(Change detection outputs)
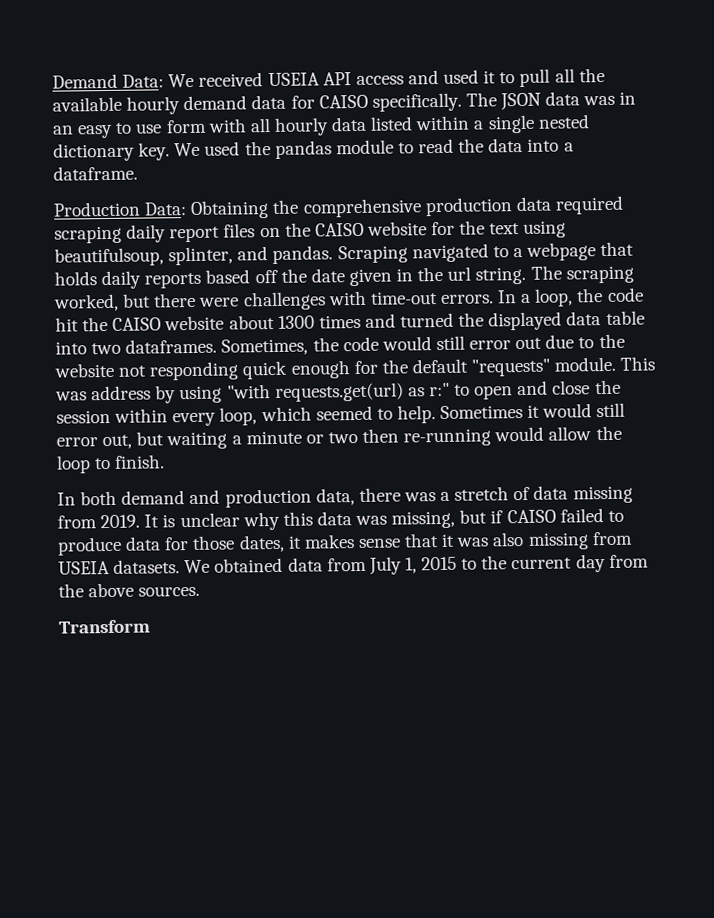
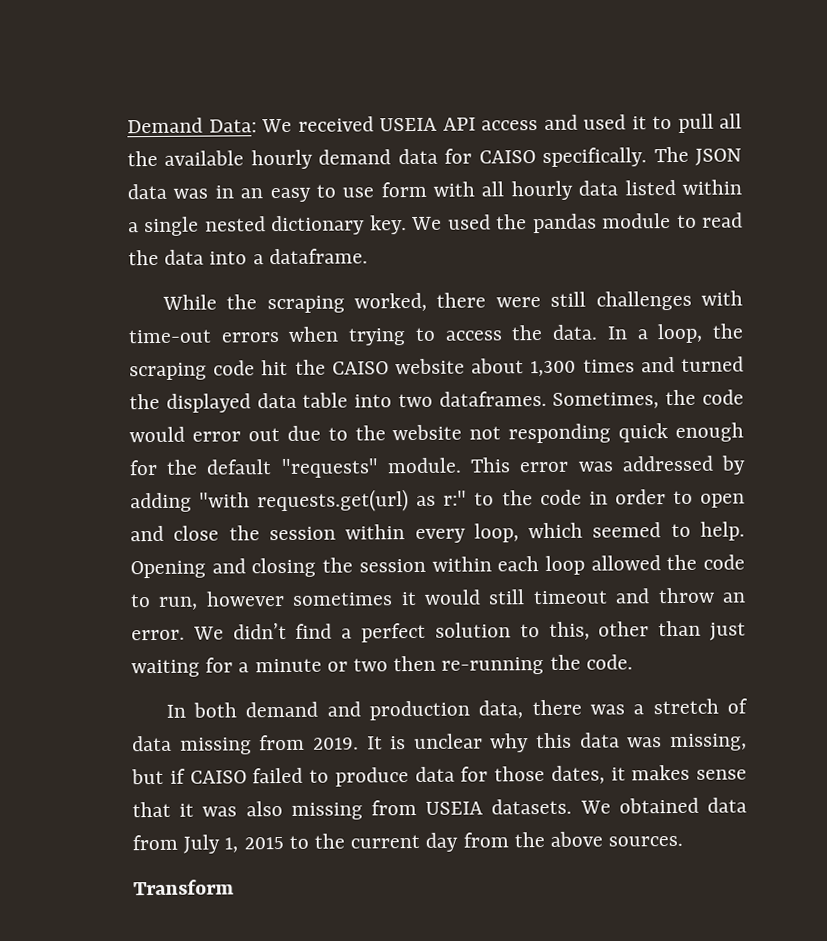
- Production Data: Obtaining the comprehensive production data required scraping daily report files on the CAISO website for the text using beautifulsoup, splinter, and pandas. Scraping navigated to a webpage that holds daily reports based off the date given in the url string. The scraping worked, but there were challenges with time-out errors.
+ While the scraping worked, there were still challenges with time-out errors when trying to access the data.
- In a loop, the code hit the CAISO website about 1300 times and turned the displayed data table into two dataframes.
+ In a loop, the scraping code hit the CAISO website about 1,300 times and turned the displayed data table into two dataframes.
- Sometimes, the code would still error out due to the website not responding quick enough for the default "requests" module.
+ Sometimes, the code would error out due to the website not responding quick enough for the default "requests" module.
- This was address by using "with requests.get(url) as r:" to open and close the session within every loop, which seemed to help.
+ This error was addressed by adding "with requests.get(url) as r:" to the code in order to open and close the session within every loop, which seemed to help.
- Sometimes it would still error out, but waiting a minute or two then re-running would allow the loop to finish.
+ Opening and closing the session within each loop allowed the code to run, however sometimes it would still timeout and throw an error. We didn’t find a perfect solution to this, other than just waiting for a minute or two then re-running the code.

ABOUT THIS TASK: Restate, word for word, the entries above, dropping any picture.

ANSWER BOX:
- Production Data: Obtaining the comprehensive production data required scraping daily report files on the CAISO website for the text using beautifulsoup, splinter, and pandas. Scraping navigated to a webpage that holds daily reports based off the date given in the url string. The scraping worked, but there were challenges with time-out errors.
+ While the scraping worked, there were still challenges with time-out errors when trying to access the data.
- In a loop, the code hit the CAISO website about 1300 times and turned the displayed data table into two dataframes.
+ In a loop, the scraping code hit the CAISO website about 1,300 times and turned the displayed data table into two dataframes.
- Sometimes, the code would still error out due to the website not responding quick enough for the default "requests" module.
+ Sometimes, the code would error out due to the website not responding quick enough for the default "requests" module.
- This was address by using "with requests.get(url) as r:" to open and close the session within every loop, which seemed to help.
+ This error was addressed by adding "with requests.get(url) as r:" to the code in order to open and close the session within every loop, which seemed to help.
- Sometimes it would still error out, but waiting a minute or two then re-running would allow the loop to finish.
+ Opening and closing the session within each loop allowed the code to run, however sometimes it would still timeout and throw an error. We didn’t find a perfect solution to this, other than just waiting for a minute or two then re-running the code.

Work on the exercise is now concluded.